> TASK MATERIAL:

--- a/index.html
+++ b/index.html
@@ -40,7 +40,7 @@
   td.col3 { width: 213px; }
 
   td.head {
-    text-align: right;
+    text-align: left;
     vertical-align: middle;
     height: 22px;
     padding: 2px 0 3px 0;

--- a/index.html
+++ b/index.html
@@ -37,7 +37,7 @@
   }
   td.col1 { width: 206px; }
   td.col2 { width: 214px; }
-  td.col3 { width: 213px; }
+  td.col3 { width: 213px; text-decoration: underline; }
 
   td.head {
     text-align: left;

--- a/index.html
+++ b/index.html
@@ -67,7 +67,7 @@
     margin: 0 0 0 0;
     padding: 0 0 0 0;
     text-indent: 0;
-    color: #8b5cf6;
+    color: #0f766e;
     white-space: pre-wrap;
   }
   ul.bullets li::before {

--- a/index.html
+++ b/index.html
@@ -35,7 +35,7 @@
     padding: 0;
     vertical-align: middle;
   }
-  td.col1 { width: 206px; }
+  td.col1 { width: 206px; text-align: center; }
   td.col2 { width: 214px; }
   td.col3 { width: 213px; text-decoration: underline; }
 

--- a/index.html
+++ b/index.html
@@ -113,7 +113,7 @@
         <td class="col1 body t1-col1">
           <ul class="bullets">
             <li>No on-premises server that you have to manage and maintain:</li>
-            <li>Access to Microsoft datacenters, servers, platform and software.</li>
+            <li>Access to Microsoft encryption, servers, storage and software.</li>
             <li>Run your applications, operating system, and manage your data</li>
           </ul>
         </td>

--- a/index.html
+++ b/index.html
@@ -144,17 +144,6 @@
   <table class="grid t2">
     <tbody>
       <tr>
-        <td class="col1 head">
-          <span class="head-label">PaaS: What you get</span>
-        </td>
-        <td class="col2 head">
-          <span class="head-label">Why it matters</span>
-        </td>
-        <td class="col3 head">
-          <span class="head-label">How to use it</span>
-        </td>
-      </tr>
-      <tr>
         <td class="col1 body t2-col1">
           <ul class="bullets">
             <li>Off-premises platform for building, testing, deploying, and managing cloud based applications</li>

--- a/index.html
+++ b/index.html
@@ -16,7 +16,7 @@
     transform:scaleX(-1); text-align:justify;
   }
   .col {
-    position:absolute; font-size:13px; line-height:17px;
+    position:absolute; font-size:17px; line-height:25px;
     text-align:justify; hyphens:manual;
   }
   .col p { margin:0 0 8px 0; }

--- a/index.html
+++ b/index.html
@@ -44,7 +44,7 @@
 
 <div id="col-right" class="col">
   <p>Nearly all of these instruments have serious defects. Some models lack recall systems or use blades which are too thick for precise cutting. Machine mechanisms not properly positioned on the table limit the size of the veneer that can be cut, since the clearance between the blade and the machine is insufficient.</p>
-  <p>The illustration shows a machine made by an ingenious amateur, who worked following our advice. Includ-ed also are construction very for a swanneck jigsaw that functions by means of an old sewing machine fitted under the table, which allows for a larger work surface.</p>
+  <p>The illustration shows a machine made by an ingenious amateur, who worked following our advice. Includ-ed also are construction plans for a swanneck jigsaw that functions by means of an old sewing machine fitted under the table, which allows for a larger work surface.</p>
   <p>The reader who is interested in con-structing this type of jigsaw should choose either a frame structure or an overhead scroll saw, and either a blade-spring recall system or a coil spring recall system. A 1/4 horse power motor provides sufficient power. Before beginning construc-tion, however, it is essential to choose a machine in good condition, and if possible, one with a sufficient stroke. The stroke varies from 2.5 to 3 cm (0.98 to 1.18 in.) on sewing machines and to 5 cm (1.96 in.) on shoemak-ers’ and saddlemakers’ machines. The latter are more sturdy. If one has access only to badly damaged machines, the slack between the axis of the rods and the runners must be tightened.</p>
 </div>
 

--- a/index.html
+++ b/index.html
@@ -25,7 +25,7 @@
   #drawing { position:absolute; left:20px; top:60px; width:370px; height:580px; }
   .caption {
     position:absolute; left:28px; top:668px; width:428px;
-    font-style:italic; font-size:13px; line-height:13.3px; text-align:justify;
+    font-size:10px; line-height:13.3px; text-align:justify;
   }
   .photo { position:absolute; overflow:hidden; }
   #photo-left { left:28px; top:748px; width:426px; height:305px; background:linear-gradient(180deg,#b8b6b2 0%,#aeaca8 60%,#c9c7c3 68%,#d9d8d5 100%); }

> WHAT YOU WILL DO:
Show every line of the records above that contains the word "software".

> SOLUTION TO THE PROBLEM:
-            <li>Access to Microsoft datacenters, servers, platform and software.</li>
+            <li>Access to Microsoft encryption, servers, storage and software.</li>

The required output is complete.